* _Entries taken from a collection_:
※ ※ ※

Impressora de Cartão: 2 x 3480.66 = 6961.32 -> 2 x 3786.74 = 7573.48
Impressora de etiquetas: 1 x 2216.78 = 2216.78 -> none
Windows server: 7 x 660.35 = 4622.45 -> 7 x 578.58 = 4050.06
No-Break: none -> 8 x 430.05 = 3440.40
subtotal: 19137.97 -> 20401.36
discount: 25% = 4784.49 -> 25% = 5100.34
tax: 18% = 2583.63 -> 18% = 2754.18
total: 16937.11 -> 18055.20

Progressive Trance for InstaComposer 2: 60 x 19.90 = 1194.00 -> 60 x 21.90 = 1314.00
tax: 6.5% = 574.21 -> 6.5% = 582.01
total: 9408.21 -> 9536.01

※ ※ ※

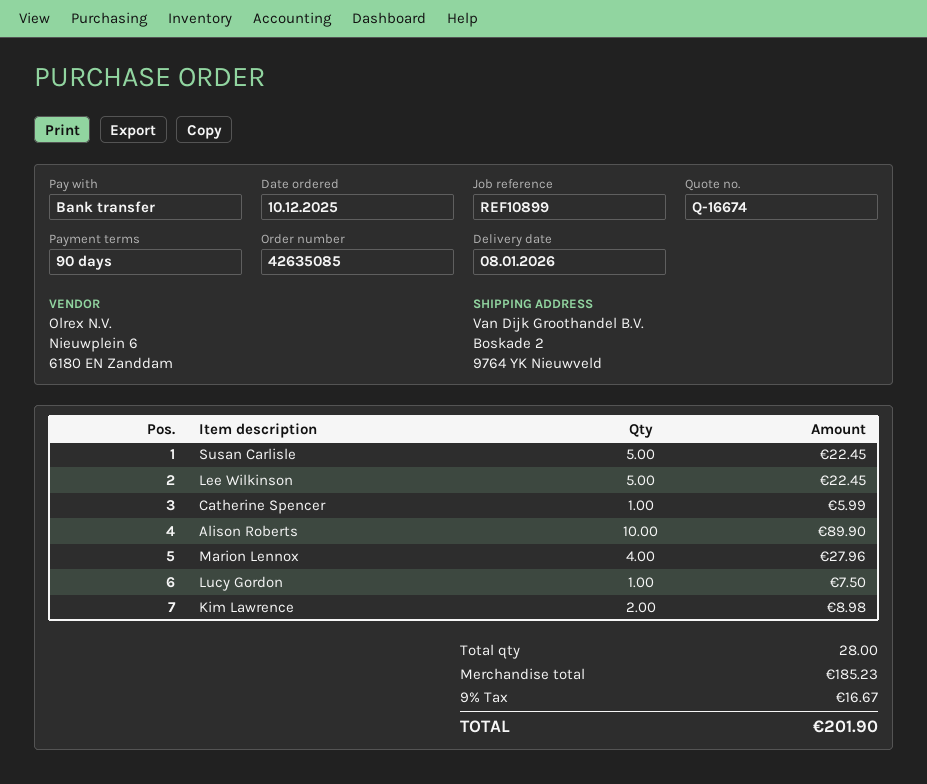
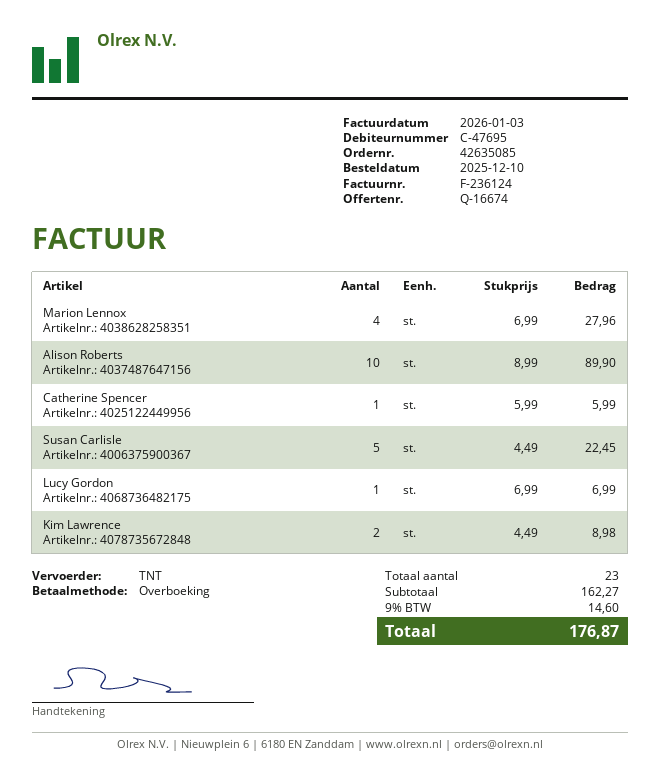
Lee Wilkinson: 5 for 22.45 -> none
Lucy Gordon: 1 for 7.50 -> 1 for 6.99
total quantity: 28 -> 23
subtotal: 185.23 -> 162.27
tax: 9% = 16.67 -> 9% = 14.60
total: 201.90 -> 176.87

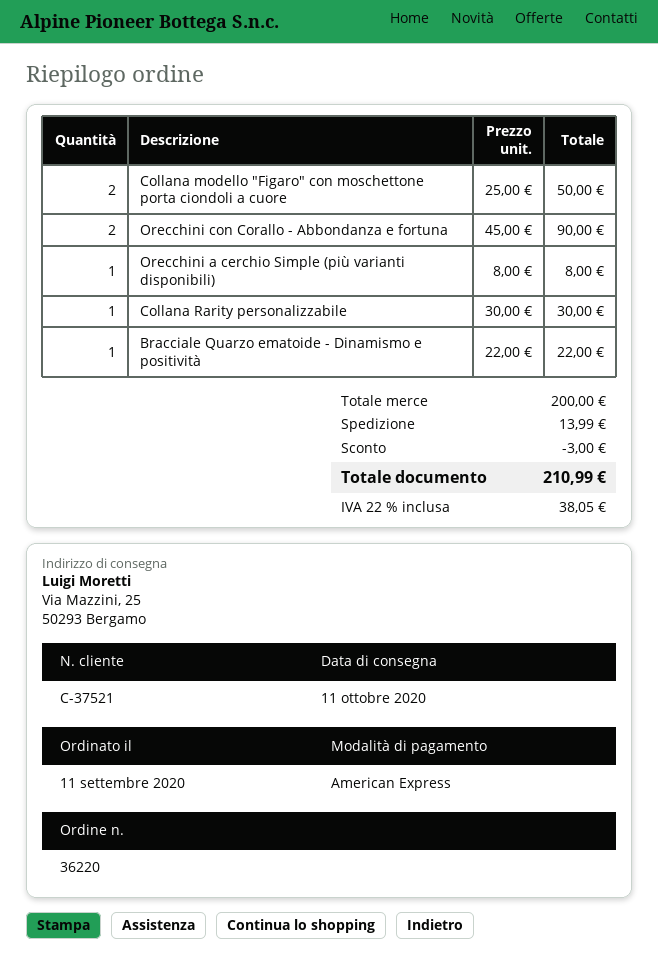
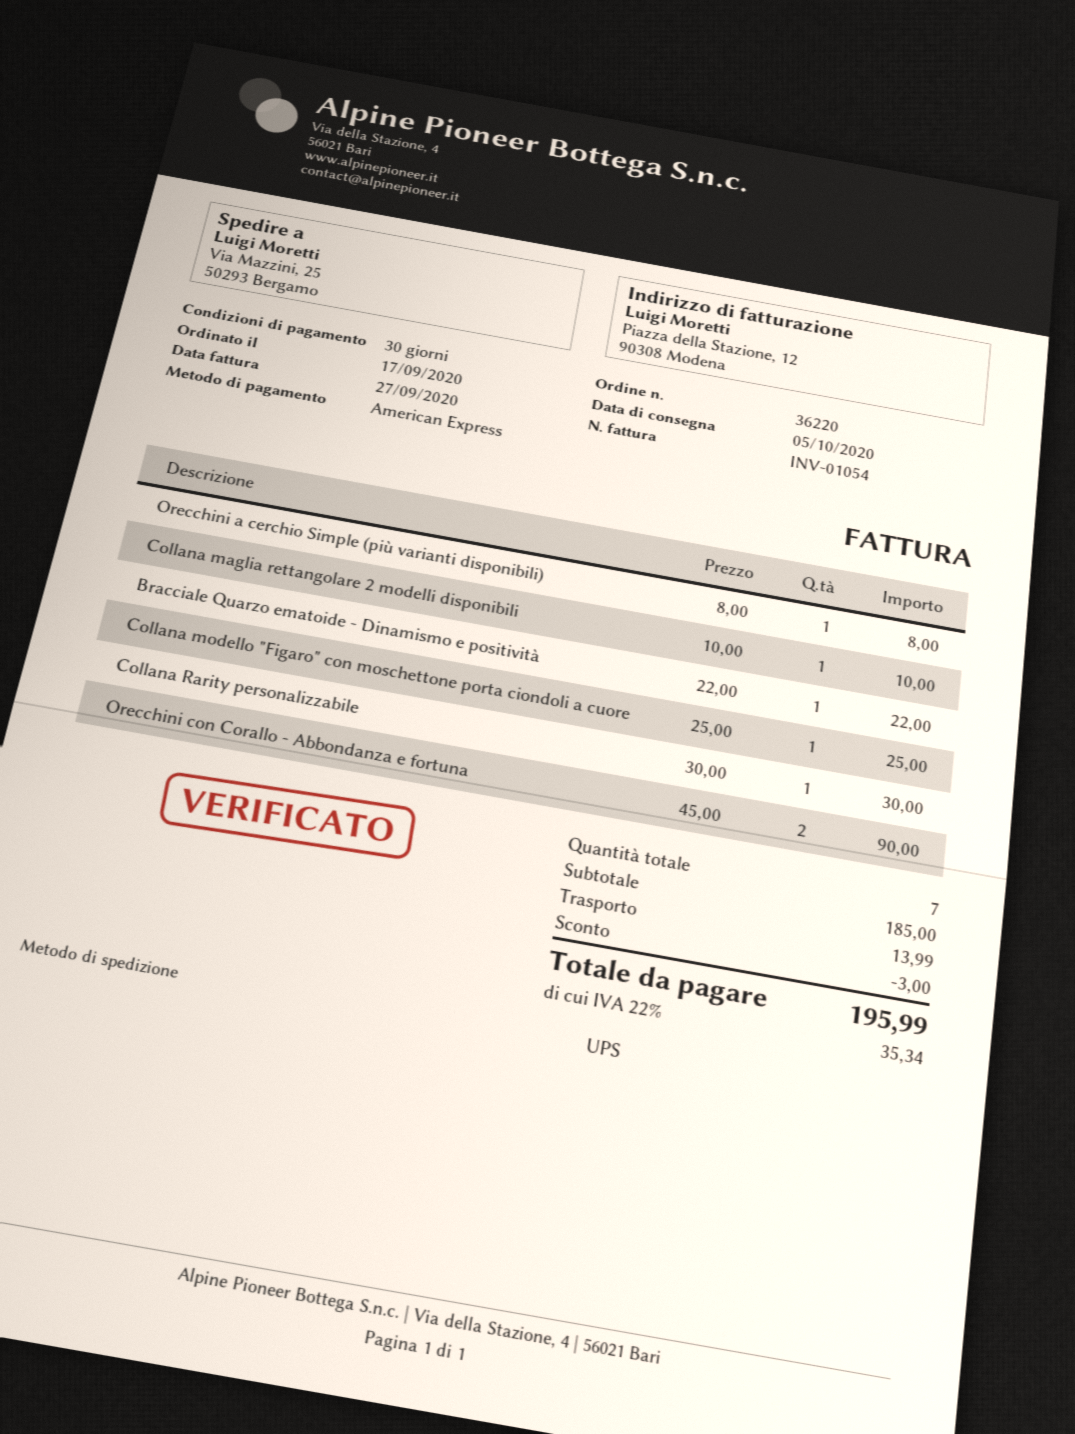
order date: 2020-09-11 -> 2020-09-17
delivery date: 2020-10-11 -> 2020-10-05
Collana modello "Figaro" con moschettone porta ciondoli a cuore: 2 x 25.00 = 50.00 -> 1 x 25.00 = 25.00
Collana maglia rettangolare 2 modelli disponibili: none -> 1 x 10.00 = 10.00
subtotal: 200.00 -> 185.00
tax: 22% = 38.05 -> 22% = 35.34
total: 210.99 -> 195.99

※ ※ ※

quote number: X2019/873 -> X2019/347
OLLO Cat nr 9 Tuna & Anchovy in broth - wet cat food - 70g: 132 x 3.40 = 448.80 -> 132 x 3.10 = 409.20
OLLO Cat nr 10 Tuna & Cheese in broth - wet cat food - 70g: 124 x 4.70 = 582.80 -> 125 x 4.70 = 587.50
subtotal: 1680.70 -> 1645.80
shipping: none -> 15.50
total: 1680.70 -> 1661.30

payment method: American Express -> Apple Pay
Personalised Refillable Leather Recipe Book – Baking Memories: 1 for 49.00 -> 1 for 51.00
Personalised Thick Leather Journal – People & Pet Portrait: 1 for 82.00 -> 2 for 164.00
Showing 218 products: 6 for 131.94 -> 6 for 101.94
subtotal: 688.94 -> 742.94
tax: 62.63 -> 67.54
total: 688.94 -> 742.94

※ ※ ※

* _Work order_:
From the data, list each line in which the string "Leather" appears.

* _Response for this exercise_:
Personalised Refillable Leather Recipe Book – Baking Memories: 1 for 49.00 -> 1 for 51.00
Personalised Thick Leather Journal – People & Pet Portrait: 1 for 82.00 -> 2 for 164.00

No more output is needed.